Justices Indicate They Won't Remove Judge Brady From the Bench
The court's indication that it favors a punishment less than removal comes after the ACJC announced in September that it was seeking to remove her from the bench.
March 19, 2020 at 08:16 PM
2 minute read
The state Supreme Court has issued a reprieve to Superior Court Judge Carlia Brady, announcing in an order that it feels a penalty short of removal from the bench is proper for an incident where she was accused of harboring a fugitive.
The order, issued Thursday, said the court was denying Brady's motion to dismiss the Advisory Committee on Judicial Conduct's presentment in her case. The order also said the court, "having determined on its review of the matter that the appropriate quantum of discipline shall not include removal," was inviting Brady to show cause why she should not "be publicly disciplined through the imposition of an appropriate sanction that is less than removal."
The court's indication that it favors a punishment less than removal comes after the ACJC announced in September that it was seeking to remove her from the bench.

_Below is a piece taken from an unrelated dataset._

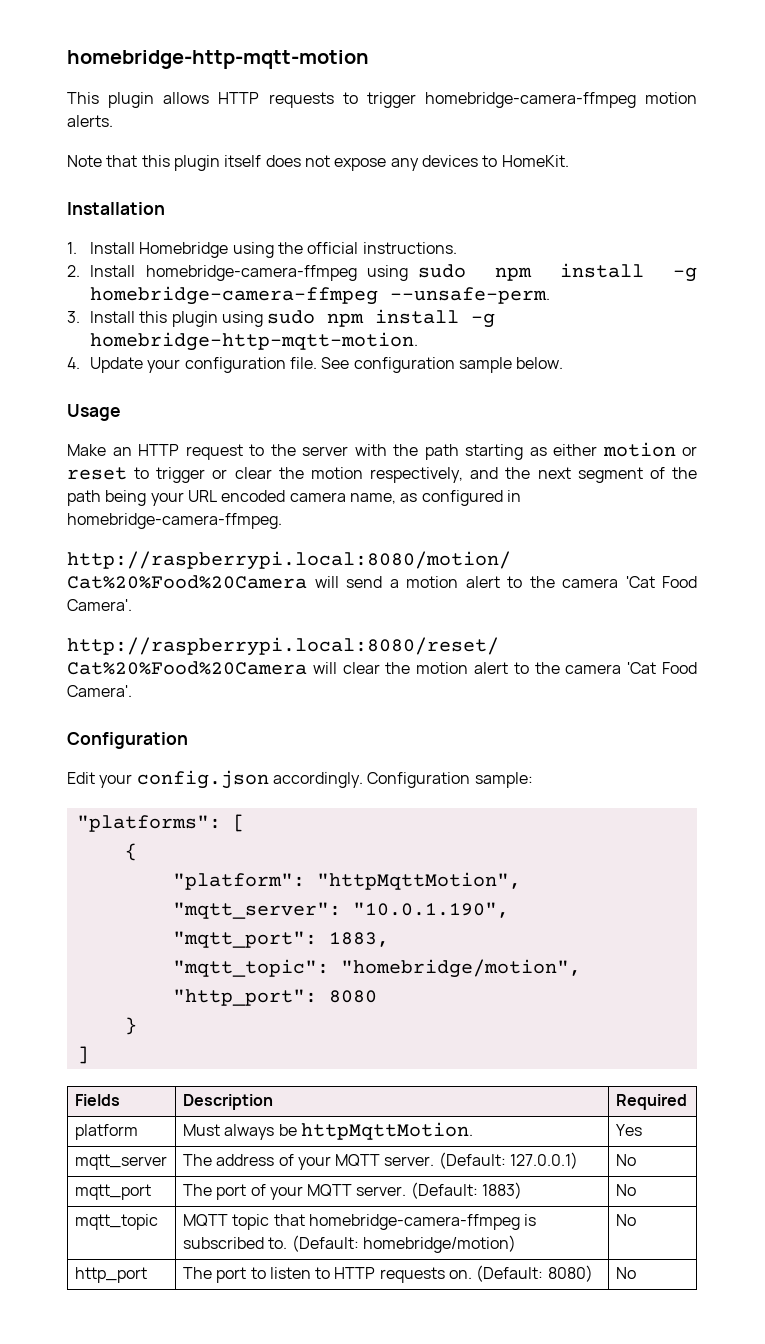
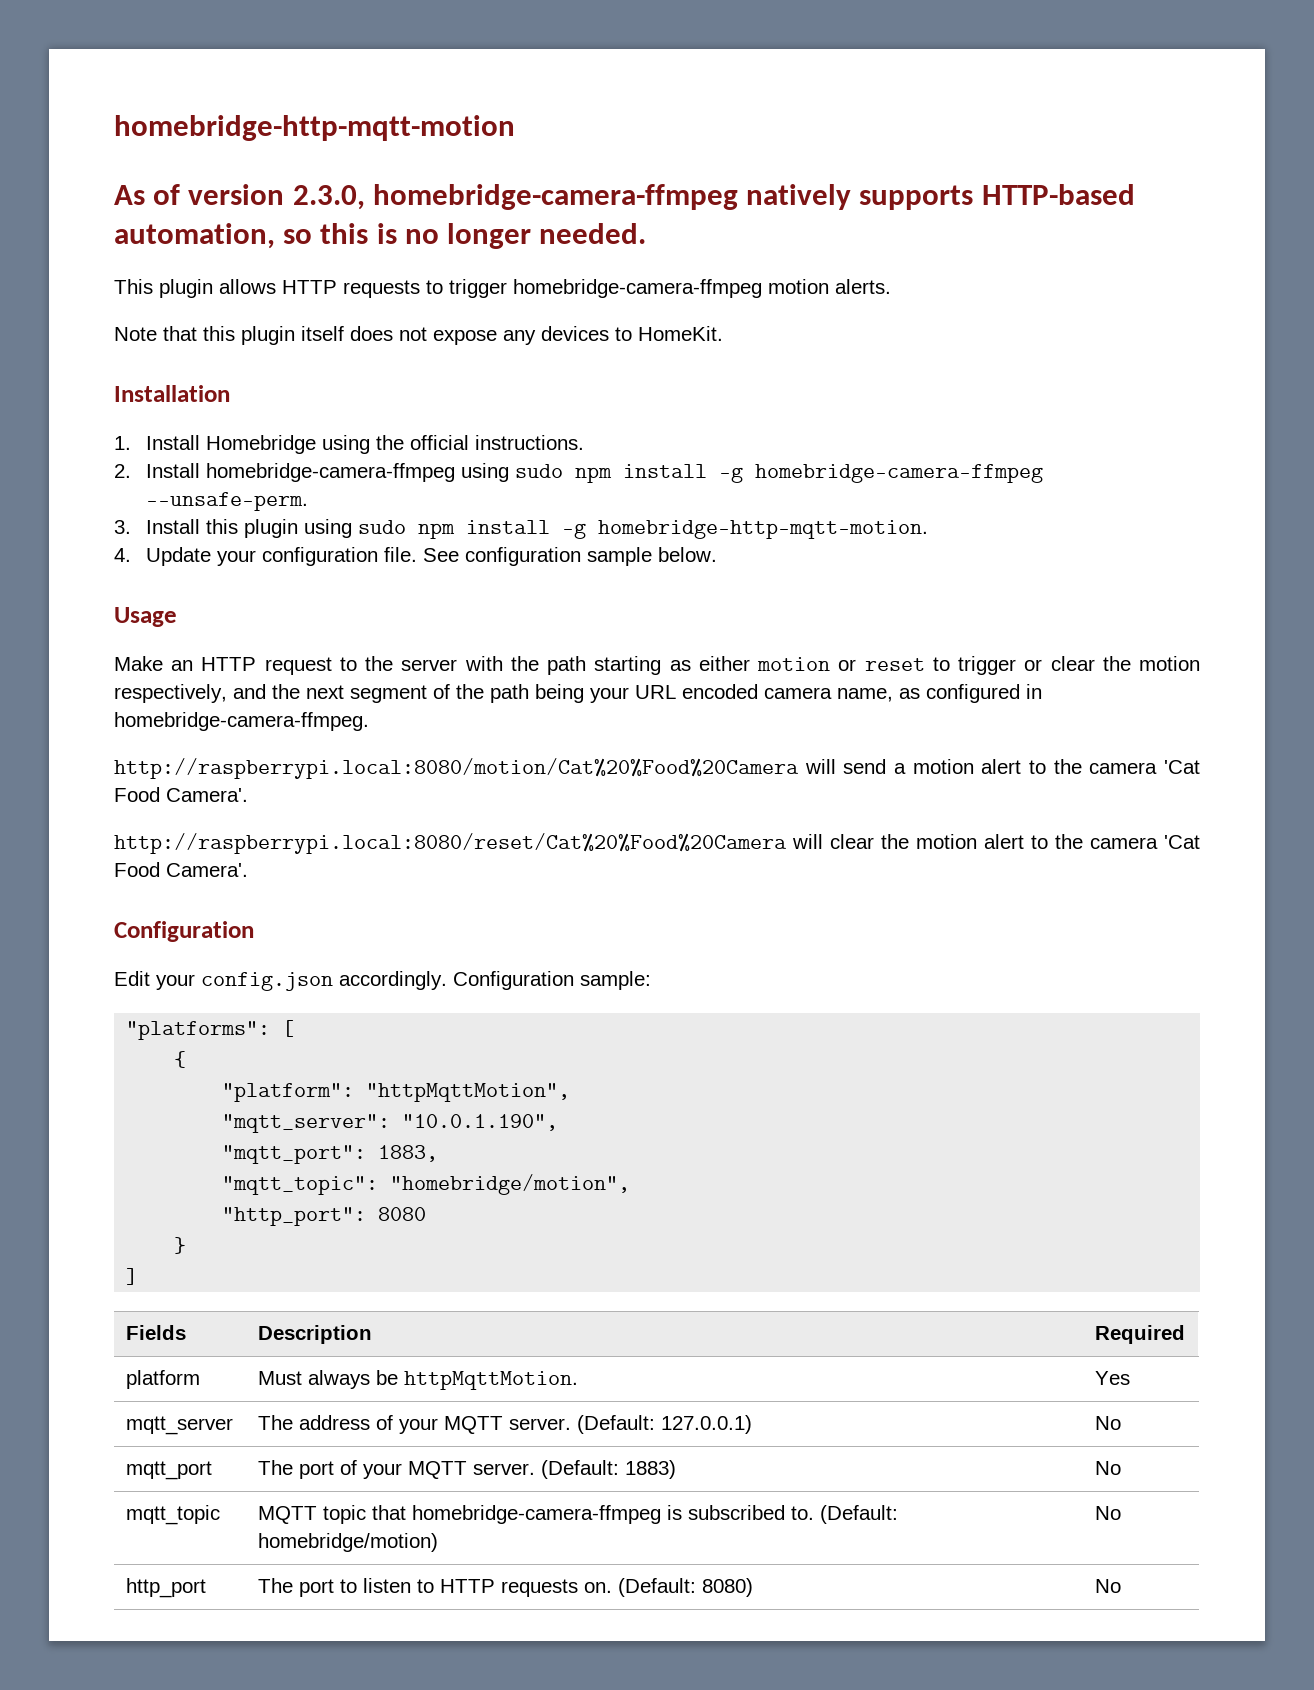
+ As of version 2.3.0, homebridge-camera-ffmpeg natively supports HTTP-based automation, so this is no longer needed.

The court set an April 27 date for a hearing on the appropriate measure of discipline for Brady, with the time to be set later. Justices Jaynee LaVecchia, Anne Patterson and Lee Solomon joined Chief Justice Stuart Rabner in issuing the order, with two justices dissenting. Justice Barry Albin favored reserving judgment on the motion to dismiss until after further argument on the presentment, and Justice Faustino Fernandez-Vina disagreed with foreclosing the possibility of removal. Justice Walter Timpone, who briefly represented Brady as a defense lawyer before he joined the court, abstained from involvement in the case.
Brady is now representing herself in the discipline case. A separate, wrongful arrest suit against the Woodbridge Police Department is pending in federal court.
Police in Woodbridge charged Brady with official misconduct and harboring a fugitive after she reported that her car was missing. At that time, authorities were looking for her live-in boyfriend, Jason Prontnicki, in connection with the armed robbery of a pharmacy. The official-misconduct charge was dismissed in a March 2016 decision affirmed by the Appellate Division in October 2017. The hindering charge was withdrawn after the Appellate Division ruled that Prontnicki, the only prosecution witness, could not be compelled to testify at Brady's trial.
Brady was suspended from her judicial post without pay in June 2013 and reinstated to the bench in March 2018.